- PROMPT: In the listing that follows, how many lines include the string "name"? Reply with only the number.
(INPUT MATERIAL Opens)
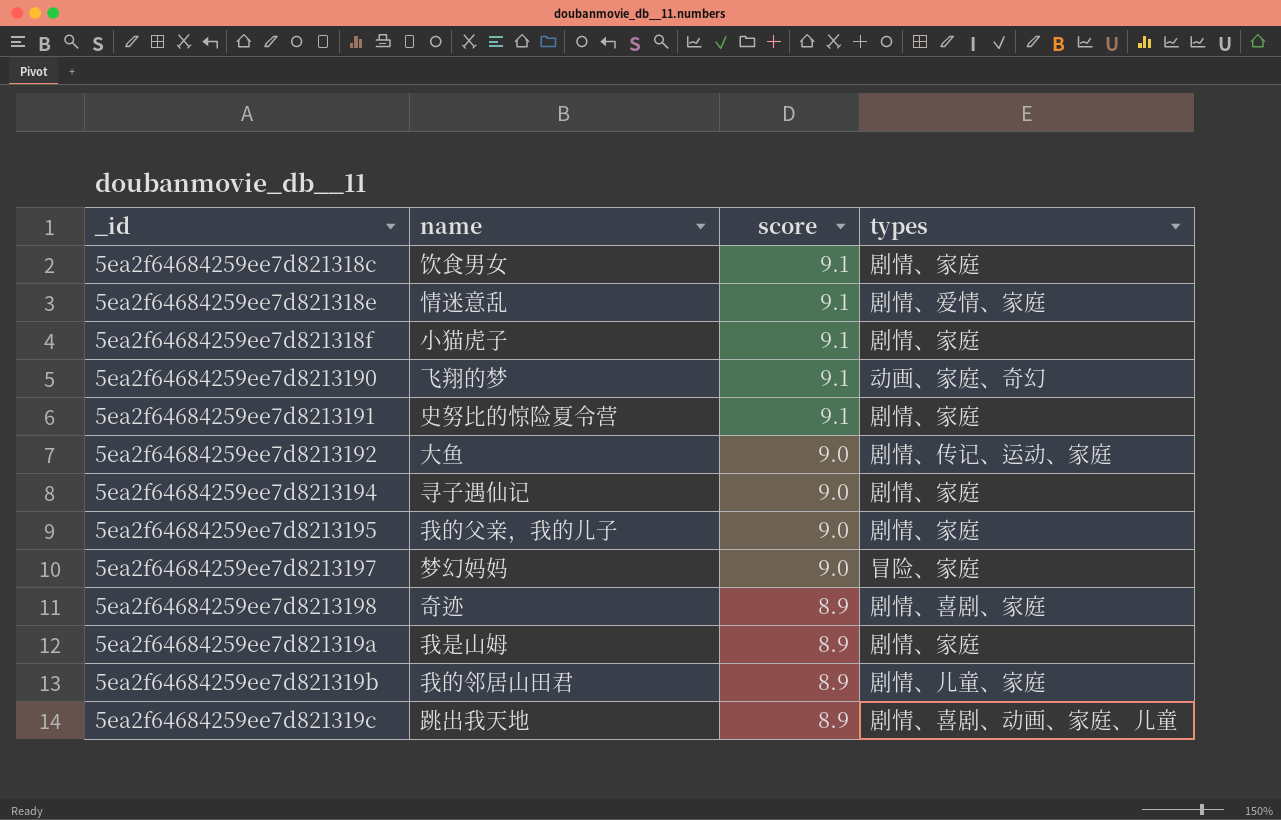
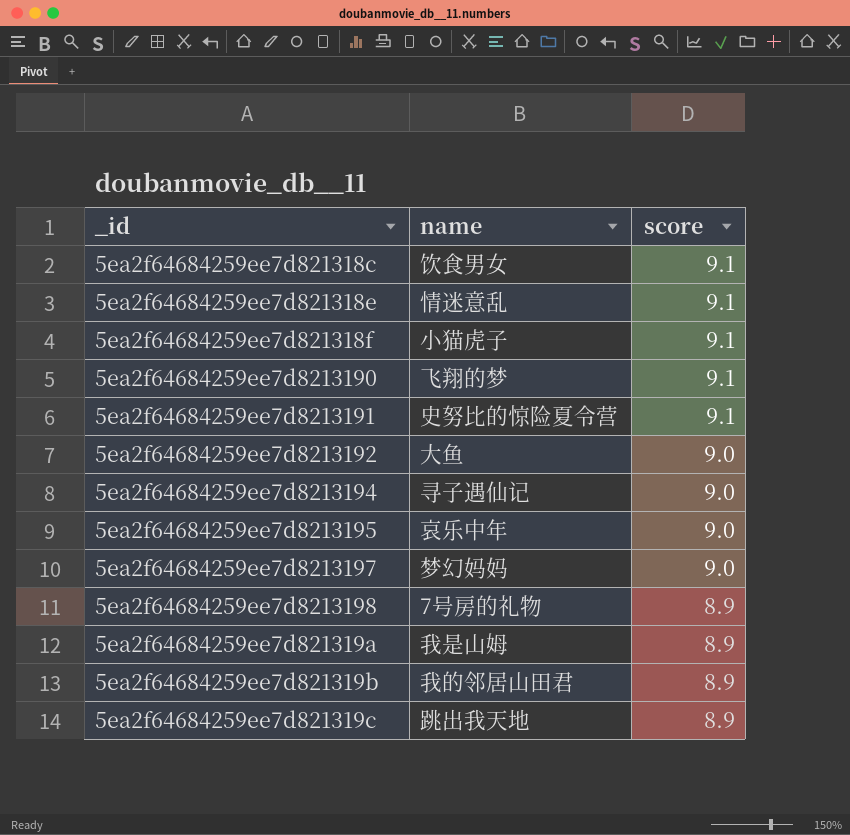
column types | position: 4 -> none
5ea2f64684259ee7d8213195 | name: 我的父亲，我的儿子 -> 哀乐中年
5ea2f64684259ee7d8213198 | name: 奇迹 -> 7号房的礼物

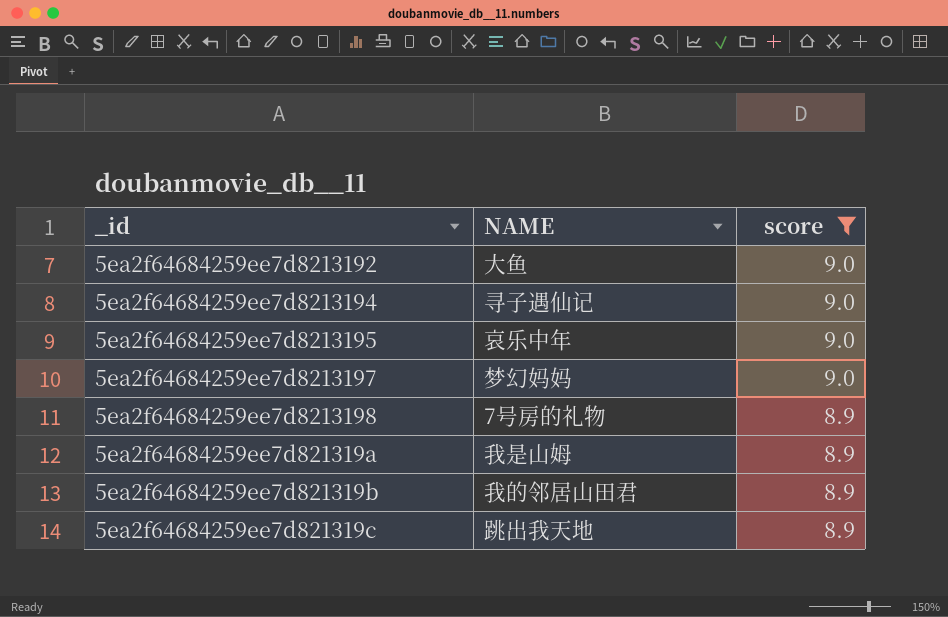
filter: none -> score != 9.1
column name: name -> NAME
(INPUT MATERIAL Closes)
- WRITTEN SOLUTION: 3